Totally-not-successful breakouts:

  • JC Chasez: N’SYNC – There can only be one breakout from a band!!  John Lennon and Paul McCartney are the exception.
  • Michelle Williams: Destiny’s Child – You were the Ringo, Michelle.  Please don’t try to achieve more.
  • Nick Carter: Backstreet Boys – He had Justin Timberlake potential, but he also had a pesky brother named Aaron who was addicted to coke.
  • Spice Girls – They all tried to breakout, and they all failed.  Posh Spice is the only one who is still kinda relevant, but that’s because she married an attractive and successful soccer player. Let’s Google: David Beckham Calvin Klein underwear ad.
  • Nick Lachey: 98 Degrees – Another one who could have competed with JT, but Jessica Simpson ruined him.  Or saved him.  Or maybe just helped him survive a bit.  You know, that couple doesn’t get enough credit.  They were creating fake marriage stories long before Kim Kardashian.

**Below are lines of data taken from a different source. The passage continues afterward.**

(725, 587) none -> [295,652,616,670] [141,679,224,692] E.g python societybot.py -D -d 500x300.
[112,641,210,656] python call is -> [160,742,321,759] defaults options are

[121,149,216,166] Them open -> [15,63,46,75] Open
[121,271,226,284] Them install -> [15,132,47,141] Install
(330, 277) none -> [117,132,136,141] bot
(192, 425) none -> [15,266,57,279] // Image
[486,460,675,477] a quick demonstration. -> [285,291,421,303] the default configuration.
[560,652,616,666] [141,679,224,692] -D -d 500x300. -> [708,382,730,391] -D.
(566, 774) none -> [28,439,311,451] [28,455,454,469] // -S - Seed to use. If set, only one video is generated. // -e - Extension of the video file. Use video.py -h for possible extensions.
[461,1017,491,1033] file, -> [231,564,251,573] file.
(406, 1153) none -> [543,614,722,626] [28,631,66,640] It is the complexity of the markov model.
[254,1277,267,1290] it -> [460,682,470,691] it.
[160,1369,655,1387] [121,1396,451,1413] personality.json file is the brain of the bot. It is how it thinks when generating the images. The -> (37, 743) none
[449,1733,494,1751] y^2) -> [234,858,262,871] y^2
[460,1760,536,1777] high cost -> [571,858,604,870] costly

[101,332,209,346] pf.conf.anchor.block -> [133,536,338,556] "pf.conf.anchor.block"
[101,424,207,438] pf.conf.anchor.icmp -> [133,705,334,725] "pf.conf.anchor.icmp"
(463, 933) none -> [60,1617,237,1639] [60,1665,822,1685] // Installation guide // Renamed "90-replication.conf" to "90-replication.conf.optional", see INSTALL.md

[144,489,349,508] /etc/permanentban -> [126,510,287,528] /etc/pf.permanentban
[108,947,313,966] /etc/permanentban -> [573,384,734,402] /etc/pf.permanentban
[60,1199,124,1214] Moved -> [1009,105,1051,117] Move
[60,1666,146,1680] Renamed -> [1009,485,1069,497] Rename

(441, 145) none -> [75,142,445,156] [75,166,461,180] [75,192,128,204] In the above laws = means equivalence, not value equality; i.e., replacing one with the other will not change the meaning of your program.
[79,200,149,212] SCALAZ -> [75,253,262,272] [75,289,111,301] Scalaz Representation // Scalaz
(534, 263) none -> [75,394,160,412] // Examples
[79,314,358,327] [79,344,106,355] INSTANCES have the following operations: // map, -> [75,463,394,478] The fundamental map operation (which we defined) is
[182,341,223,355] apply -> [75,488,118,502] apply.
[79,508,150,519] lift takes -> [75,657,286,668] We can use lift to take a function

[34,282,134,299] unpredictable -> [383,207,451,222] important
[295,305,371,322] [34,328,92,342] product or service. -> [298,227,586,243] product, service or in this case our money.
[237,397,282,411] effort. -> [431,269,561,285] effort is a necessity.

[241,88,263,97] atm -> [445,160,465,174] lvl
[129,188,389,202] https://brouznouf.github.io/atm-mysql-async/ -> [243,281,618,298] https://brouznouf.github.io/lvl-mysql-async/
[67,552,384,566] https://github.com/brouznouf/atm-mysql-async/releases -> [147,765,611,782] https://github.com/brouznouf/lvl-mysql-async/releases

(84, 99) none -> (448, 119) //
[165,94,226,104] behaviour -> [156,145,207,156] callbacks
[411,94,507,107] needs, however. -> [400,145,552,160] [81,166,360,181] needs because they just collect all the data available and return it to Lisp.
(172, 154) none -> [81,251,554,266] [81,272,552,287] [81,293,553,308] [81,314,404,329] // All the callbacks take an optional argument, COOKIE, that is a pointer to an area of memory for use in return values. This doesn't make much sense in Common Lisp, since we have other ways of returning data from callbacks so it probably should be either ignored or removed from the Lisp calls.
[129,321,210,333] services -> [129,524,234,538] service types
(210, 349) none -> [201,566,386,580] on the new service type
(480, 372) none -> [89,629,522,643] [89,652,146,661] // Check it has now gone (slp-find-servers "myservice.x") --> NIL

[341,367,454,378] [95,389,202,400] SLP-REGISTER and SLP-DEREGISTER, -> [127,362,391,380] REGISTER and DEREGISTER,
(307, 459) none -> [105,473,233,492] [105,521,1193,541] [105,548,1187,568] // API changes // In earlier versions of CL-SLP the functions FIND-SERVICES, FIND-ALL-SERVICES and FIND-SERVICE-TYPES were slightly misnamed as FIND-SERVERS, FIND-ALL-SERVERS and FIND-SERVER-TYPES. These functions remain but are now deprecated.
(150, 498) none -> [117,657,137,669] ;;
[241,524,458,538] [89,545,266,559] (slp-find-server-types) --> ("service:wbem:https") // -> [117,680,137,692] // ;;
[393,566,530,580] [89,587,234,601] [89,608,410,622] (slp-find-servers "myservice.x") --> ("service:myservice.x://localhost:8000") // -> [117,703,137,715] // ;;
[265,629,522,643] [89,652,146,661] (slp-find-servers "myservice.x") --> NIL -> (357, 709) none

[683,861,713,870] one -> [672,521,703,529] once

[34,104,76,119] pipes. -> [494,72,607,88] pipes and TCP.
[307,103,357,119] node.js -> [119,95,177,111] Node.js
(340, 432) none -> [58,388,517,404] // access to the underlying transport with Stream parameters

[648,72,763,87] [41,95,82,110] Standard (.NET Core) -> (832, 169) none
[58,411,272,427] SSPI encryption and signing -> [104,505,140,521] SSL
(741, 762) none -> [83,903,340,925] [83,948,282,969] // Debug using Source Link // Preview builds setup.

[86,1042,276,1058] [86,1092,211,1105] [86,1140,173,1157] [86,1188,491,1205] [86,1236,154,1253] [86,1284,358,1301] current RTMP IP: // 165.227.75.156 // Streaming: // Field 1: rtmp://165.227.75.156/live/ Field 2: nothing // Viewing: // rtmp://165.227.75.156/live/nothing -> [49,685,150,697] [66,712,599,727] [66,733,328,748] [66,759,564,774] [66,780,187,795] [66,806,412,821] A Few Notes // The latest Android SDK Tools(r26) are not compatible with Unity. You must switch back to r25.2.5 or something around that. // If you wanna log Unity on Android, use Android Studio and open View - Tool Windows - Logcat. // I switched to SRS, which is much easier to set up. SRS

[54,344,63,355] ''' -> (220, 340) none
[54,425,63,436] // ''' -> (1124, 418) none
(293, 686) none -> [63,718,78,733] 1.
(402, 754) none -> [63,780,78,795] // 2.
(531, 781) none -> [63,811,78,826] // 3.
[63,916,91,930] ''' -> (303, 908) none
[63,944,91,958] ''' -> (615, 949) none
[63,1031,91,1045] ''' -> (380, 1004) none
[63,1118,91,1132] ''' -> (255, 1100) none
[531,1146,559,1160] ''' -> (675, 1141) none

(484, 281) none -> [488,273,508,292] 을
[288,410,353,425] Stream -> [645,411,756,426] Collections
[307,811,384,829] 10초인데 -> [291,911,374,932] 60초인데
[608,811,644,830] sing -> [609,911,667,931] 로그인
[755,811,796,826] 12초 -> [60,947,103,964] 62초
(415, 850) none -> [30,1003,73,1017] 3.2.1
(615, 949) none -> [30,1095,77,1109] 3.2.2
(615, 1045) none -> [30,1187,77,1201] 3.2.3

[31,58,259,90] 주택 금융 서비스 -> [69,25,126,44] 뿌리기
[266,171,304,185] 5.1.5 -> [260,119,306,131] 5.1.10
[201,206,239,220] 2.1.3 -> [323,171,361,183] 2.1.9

From all of these band break-ups, breakouts and brake pads – you were driving too fast, Michael, you didn’t need to recreate Thriller, you were perfect the way you were!! – we have learned a simple lesson: Paul McCartney wanted the fame to himself.  Omigosh, that’s horrible.  I shouldn’t be insinuating that John Lennon’s death was caused by a fellow band member.  But if they already gave peace a chance, why not…

Okay, okay!  This is what we have learned: artists paint on an ever changing canvas of love and betrayal.  I ain’t jokin’.  The Beatles split up, allowing Paul and John to grow as individual artists.  Fergie did her thing for a while and then reunited with The Black Eyed Peas.  Even No Doubt got together again to do an album.  The reuniting of Destiny’s Child and the second comeback of Justin Timberlake (yet to be determined if successful or not) prove that not all is lost after a break-up.

Let’s sit back and enjoy the pop landscape.  But just in case… watch your backs Kelly and Michelle, Beyonce ain’t no child no more.